I am using Ubuntu Gutsy Gibbon on a compaq presario with 448MB of RAM (512-64 from shared video mem) and a 2.4GHz Pentium 4.
My swap partition is 1GB big and it's on an extended partition (the same as Ubuntu).

In the last days, I frequently had a problem of my RAM getting filled up ending up with a pseudo-freeze of the system:
-I can't move the mouse correctly anymore (it moves from time to time).
-I can't open a virtual terminal because of the same reason and when it finally comes up, I can't type my login+password+ps+killall.

Basically, everything gets so slow that the system is unusable.

Moments when it happened:
-while exporting a 12MB Openoffice presentation to PDF (acceptable)
-when adding a new C++ file to eclipse!! (which is horribly slow generally)
-while using Lyx, Amarok, gnome PDF viewer, open-office and 1 or 2 Nautilus windows

Right now, my laptop is next to me frozen while "building" GHCi library"...

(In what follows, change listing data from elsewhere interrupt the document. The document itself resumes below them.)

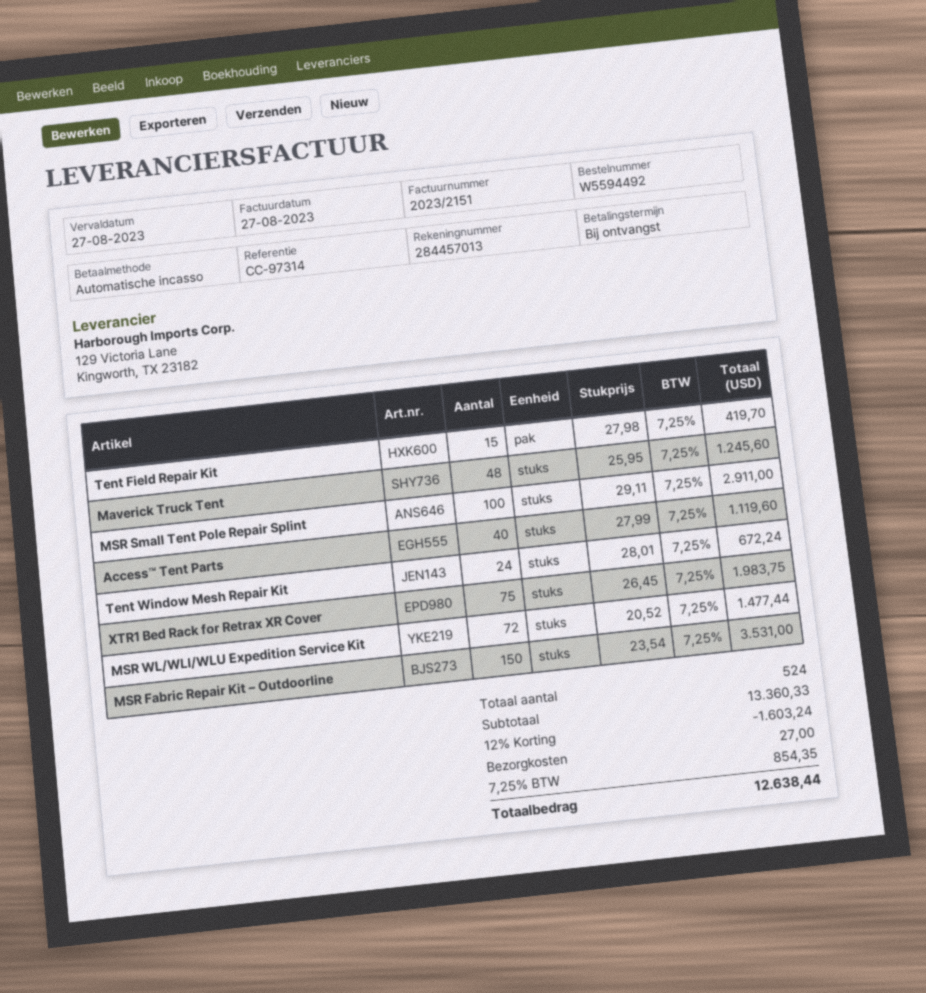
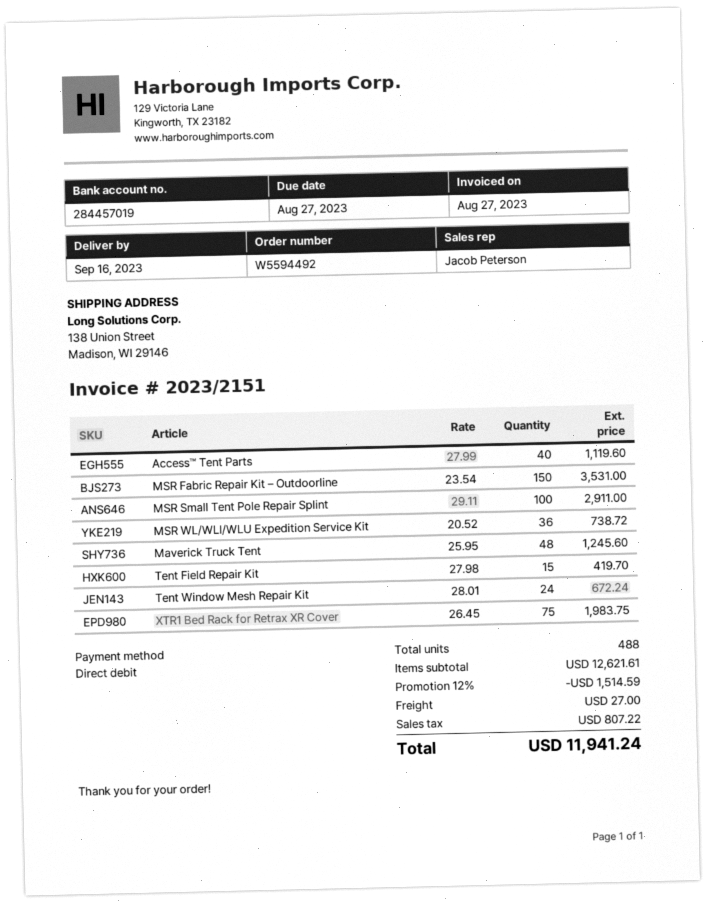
bank account: 284457013 -> 284457019
MSR WL/WLI/WLU Expedition Service Kit: 72 x 20.52 = 1477.44 -> 36 x 20.52 = 738.72
total quantity: 524 -> 488
subtotal: 13360.33 -> 12621.61
discount: 12% = 1603.24 -> 12% = 1514.59
tax: 854.35 -> 807.22
total: 12638.44 -> 11941.24

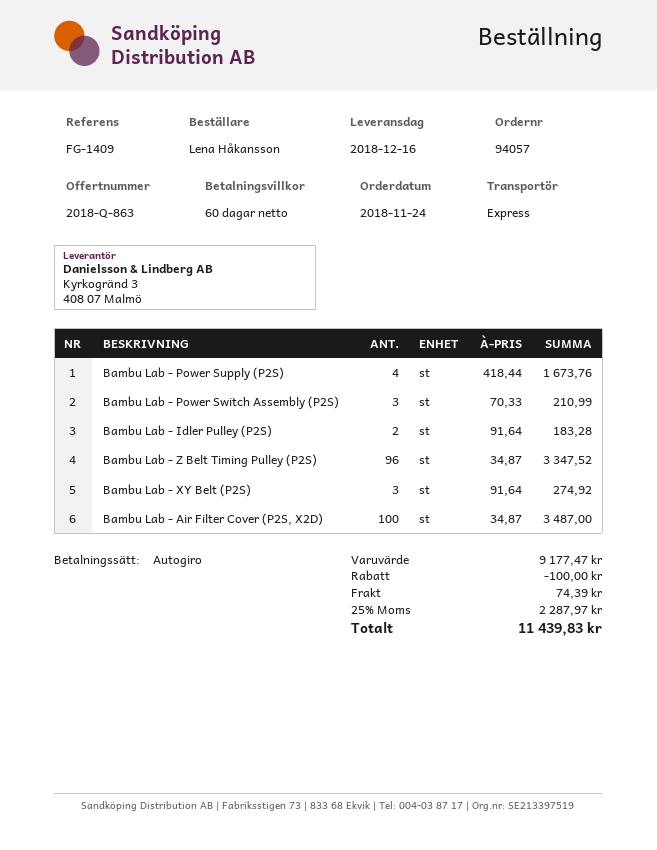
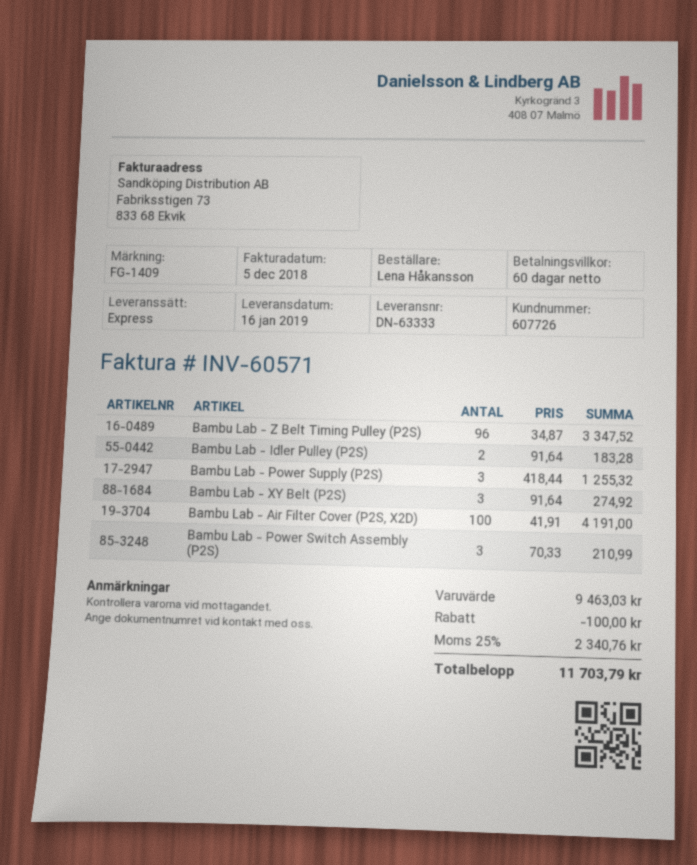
delivery date: 2018-12-16 -> 2019-01-16
Bambu Lab - Power Supply (P2S): 4 x 418.44 = 1673.76 -> 3 x 418.44 = 1255.32
Bambu Lab - Air Filter Cover (P2S, X2D): 100 x 34.87 = 3487.00 -> 100 x 41.91 = 4191.00
subtotal: 9177.47 -> 9463.03
shipping: 74.39 -> none
tax: 25% = 2287.97 -> 25% = 2340.76
total: 11439.83 -> 11703.79

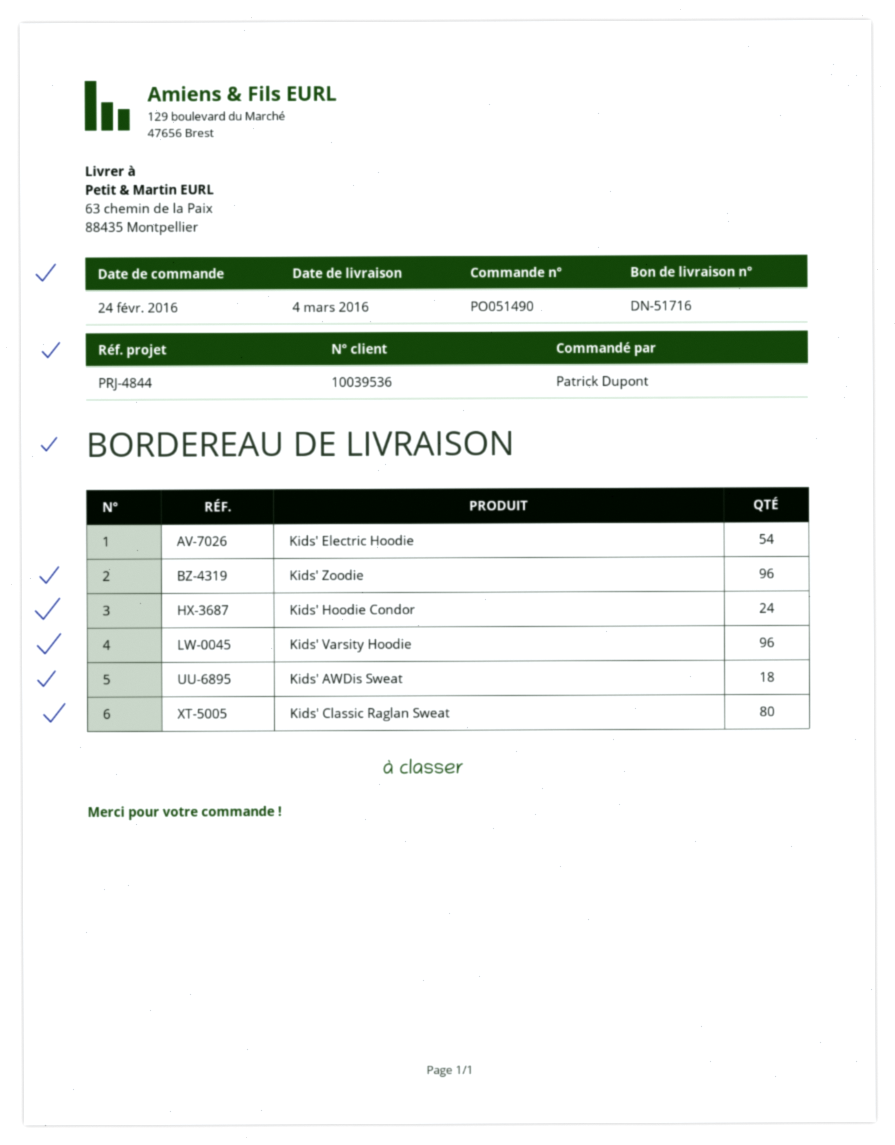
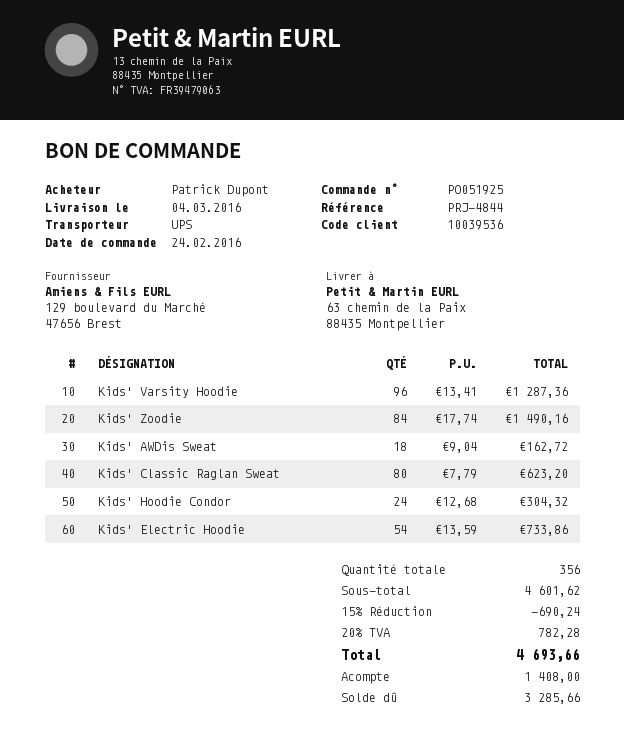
order number: PO051490 -> PO051925
Kids' Zoodie: 96 -> 84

*Is there any way to force Linux to leave enough RAM available so the system remains controllable?
*Could it have something to do with the swap being on an extended partition?
*Or is it a Gutsy Gibbon related problem (gutsy being the new testing version of Ubuntu)?

*And is there an equivalent to the ctrl+alt+del from windows to reboot the PC?
(reaction to ctrl+alt+backspace is also so slow that it's useless)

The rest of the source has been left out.